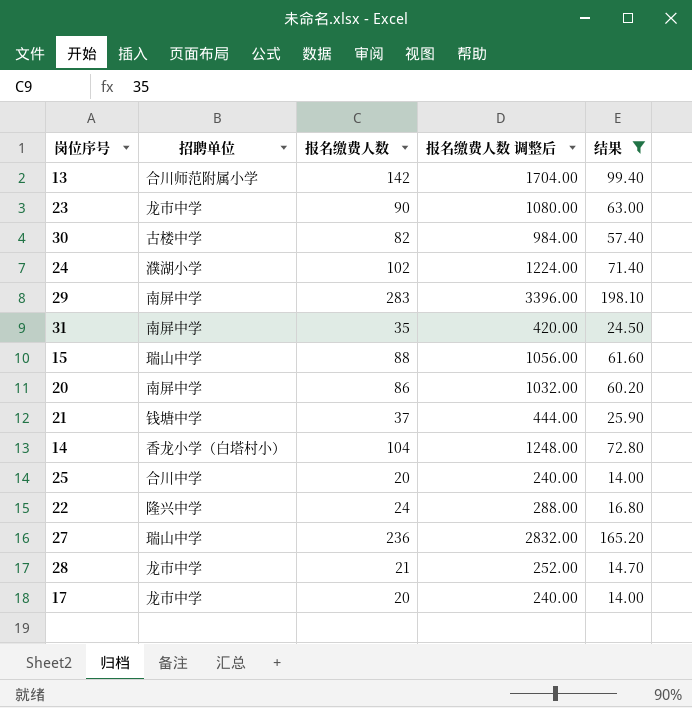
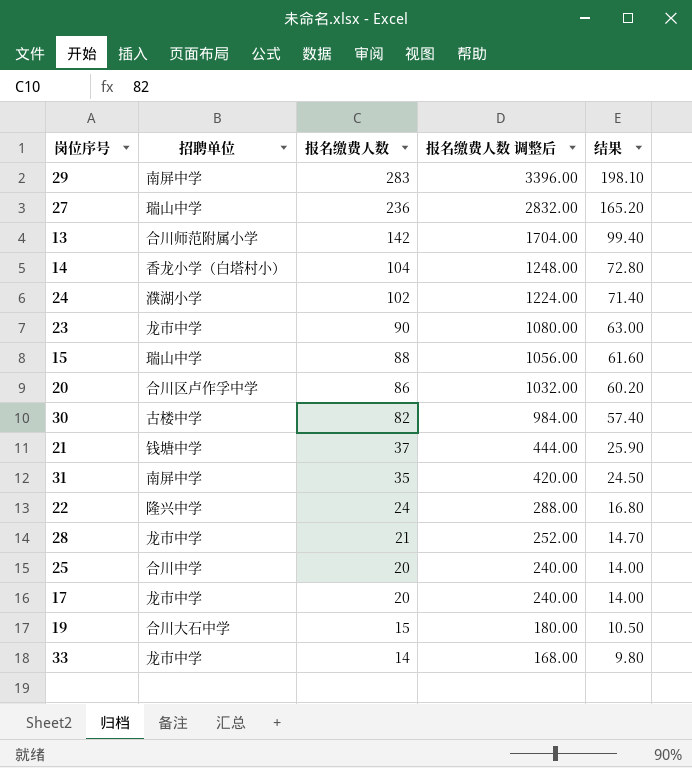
filter: 结果 >= 14.00 -> none
row order: none -> 报名缴费人数 descending
20 | 招聘单位: 南屏中学 -> 合川区卢作孚中学

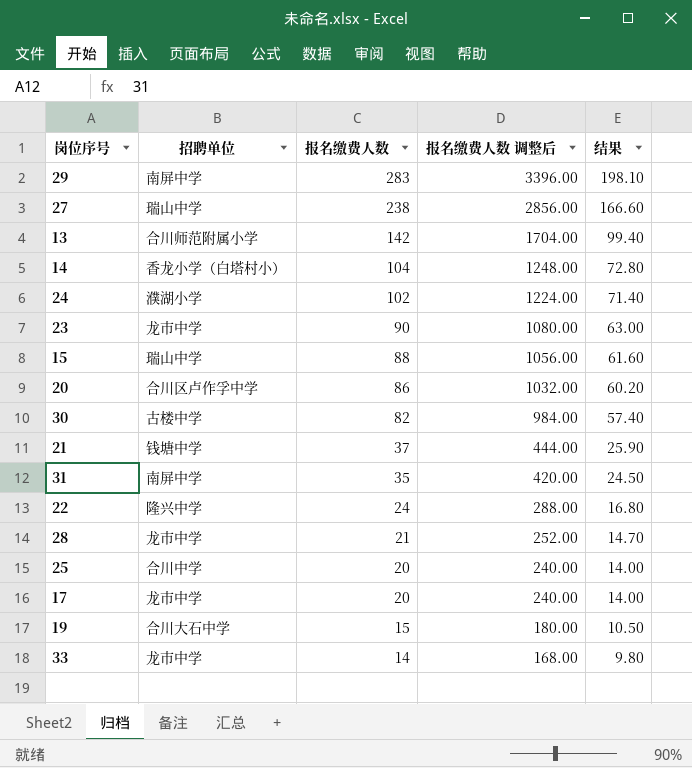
27 | 报名缴费人数: 236 -> 238
27 | 报名缴费人数 调整后: 2832.00 -> 2856.00
27 | 结果: 165.20 -> 166.60

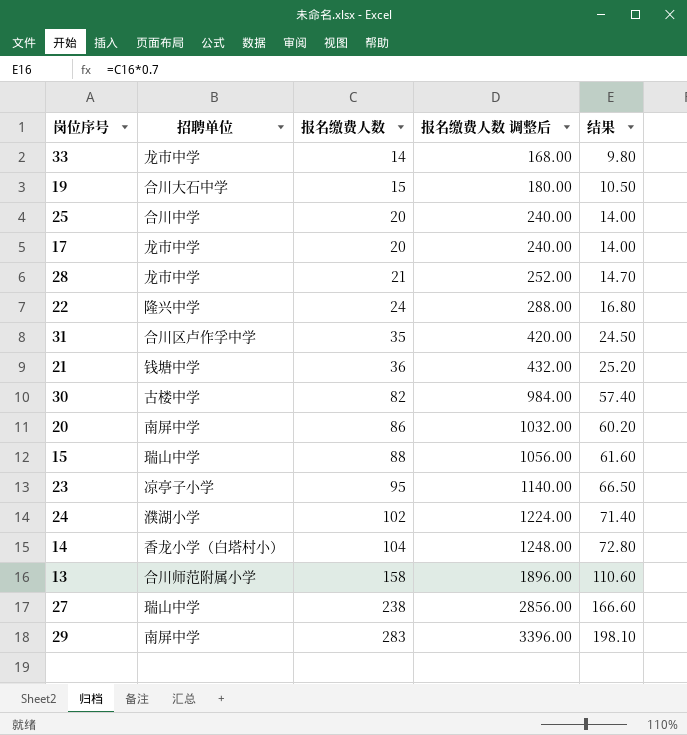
row order: 报名缴费人数 descending -> 报名缴费人数 ascending
31 | 招聘单位: 南屏中学 -> 合川区卢作孚中学
21 | 报名缴费人数: 37 -> 36
21 | 报名缴费人数 调整后: 444.00 -> 432.00
21 | 结果: 25.90 -> 25.20
20 | 招聘单位: 合川区卢作孚中学 -> 南屏中学
23 | 招聘单位: 龙市中学 -> 凉亭子小学
23 | 报名缴费人数: 90 -> 95
23 | 报名缴费人数 调整后: 1080.00 -> 1140.00
23 | 结果: 63.00 -> 66.50
13 | 报名缴费人数: 142 -> 158
13 | 报名缴费人数 调整后: 1704.00 -> 1896.00
13 | 结果: 99.40 -> 110.60

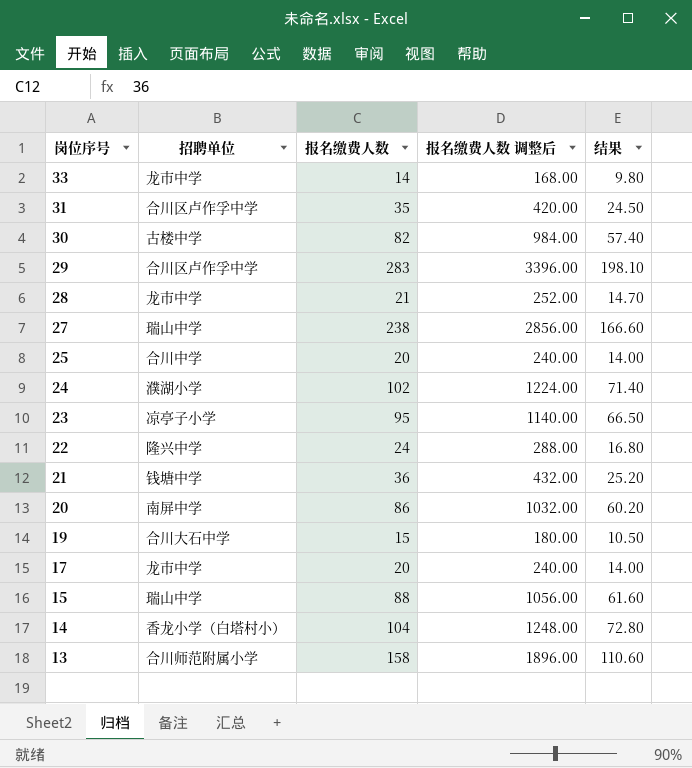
row order: 报名缴费人数 ascending -> 岗位序号 descending
29 | 招聘单位: 南屏中学 -> 合川区卢作孚中学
____________
If a picture appears among the records, leave it out, and otherwise reproduce exactly every line from the first line through the one with "21 | 报名缴费人数: 37 -> 36", both included.

filter: 结果 >= 14.00 -> none
row order: none -> 报名缴费人数 descending
20 | 招聘单位: 南屏中学 -> 合川区卢作孚中学

27 | 报名缴费人数: 236 -> 238
27 | 报名缴费人数 调整后: 2832.00 -> 2856.00
27 | 结果: 165.20 -> 166.60

row order: 报名缴费人数 descending -> 报名缴费人数 ascending
31 | 招聘单位: 南屏中学 -> 合川区卢作孚中学
21 | 报名缴费人数: 37 -> 36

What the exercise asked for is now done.